Records for this exercise:
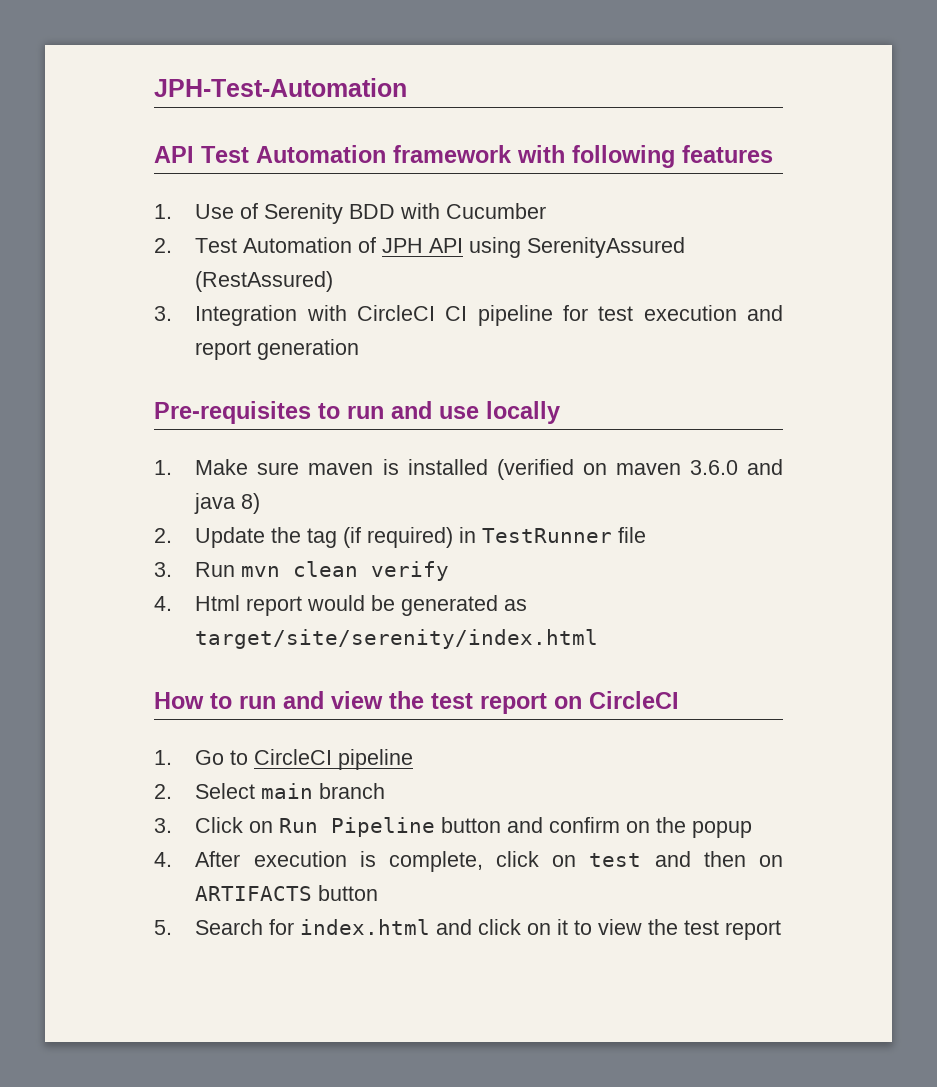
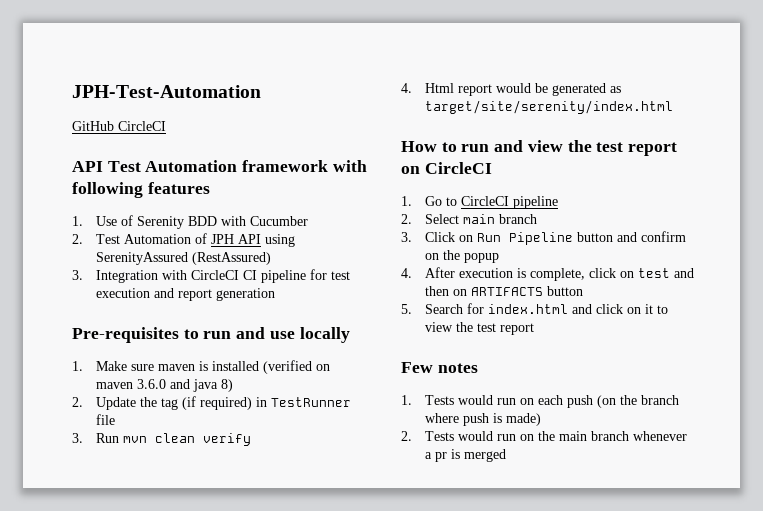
+ GitHub CircleCI
+ Few notes
+ 1. Tests would run on each push (on the branch where push is made)
+ 2. Tests would run on the main branch whenever a pr is merged

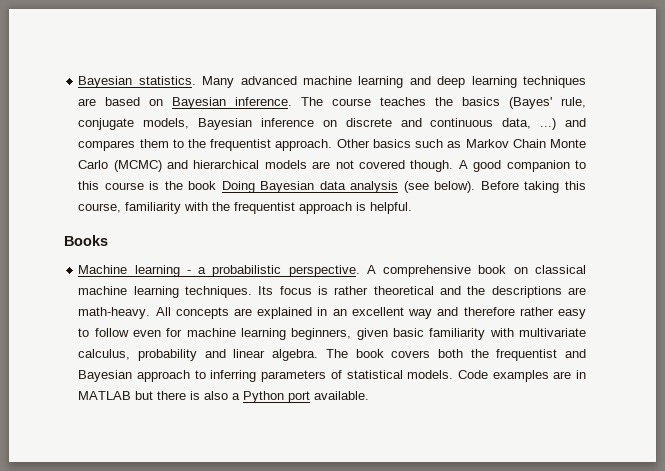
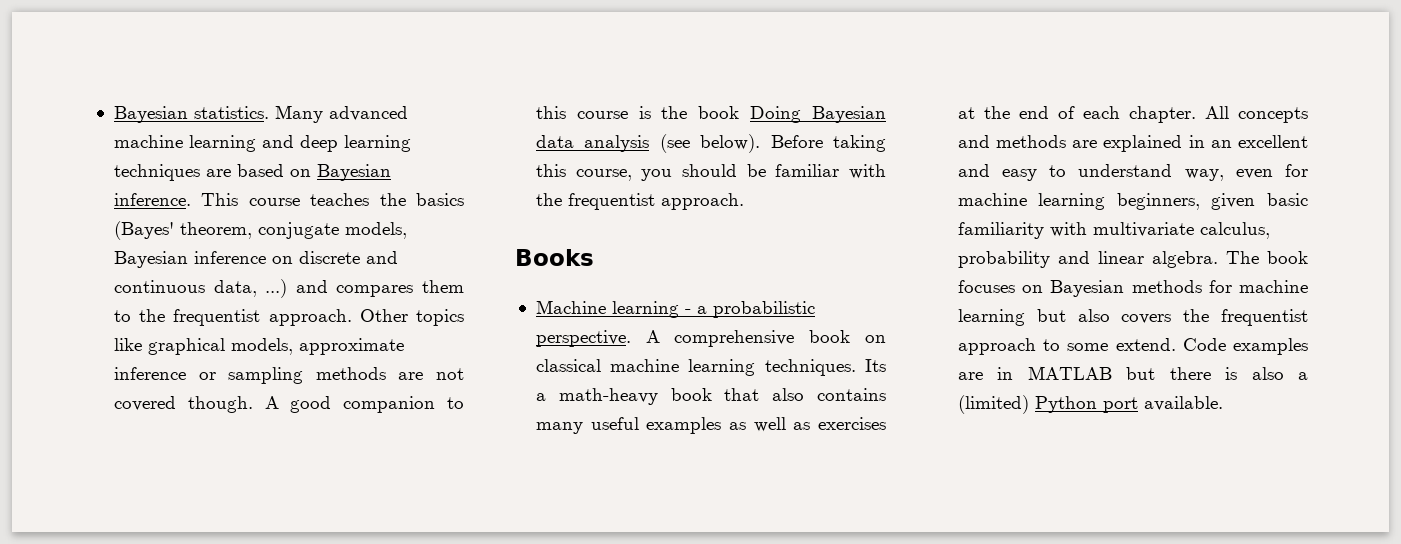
- The course teaches the basics (Bayes' rule, conjugate models, Bayesian inference on discrete and continuous data, ...) and compares them to the frequentist approach.
+ This course teaches the basics (Bayes' theorem, conjugate models, Bayesian inference on discrete and continuous data, ...) and compares them to the frequentist approach.
- Other basics such as Markov Chain Monte Carlo (MCMC) and hierarchical models are not covered though.
+ Other topics like graphical models, approximate inference or sampling methods are not covered though.
- Before taking this course, familiarity with the frequentist approach is helpful.
+ Before taking this course, you should be familiar with the frequentist approach.
- Its focus is rather theoretical and the descriptions are math-heavy. All concepts are explained in an excellent way and therefore rather easy to follow even for machine learning beginners, given basic familiarity with multivariate calculus, probability and linear algebra.
+ Its a math-heavy book that also contains many useful examples as well as exercises at the end of each chapter. All concepts and methods are explained in an excellent and easy to understand way, even for machine learning beginners, given basic familiarity with multivariate calculus, probability and linear algebra.
- The book covers both the frequentist and Bayesian approach to inferring parameters of statistical models.
+ The book focuses on Bayesian methods for machine learning but also covers the frequentist approach to some extend.
- Code examples are in MATLAB but there is also a Python port available.
+ Code examples are in MATLAB but there is also a (limited) Python port available.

Work to be completed:
Nothing except the lines from the one containing "push is made)" through the one containing "- Before taking" should appear in the answer, exactly as above and without pictures.

Your response:
+ 1. Tests would run on each push (on the branch where push is made)
+ 2. Tests would run on the main branch whenever a pr is merged

- The course teaches the basics (Bayes' rule, conjugate models, Bayesian inference on discrete and continuous data, ...) and compares them to the frequentist approach.
+ This course teaches the basics (Bayes' theorem, conjugate models, Bayesian inference on discrete and continuous data, ...) and compares them to the frequentist approach.
- Other basics such as Markov Chain Monte Carlo (MCMC) and hierarchical models are not covered though.
+ Other topics like graphical models, approximate inference or sampling methods are not covered though.
- Before taking this course, familiarity with the frequentist approach is helpful.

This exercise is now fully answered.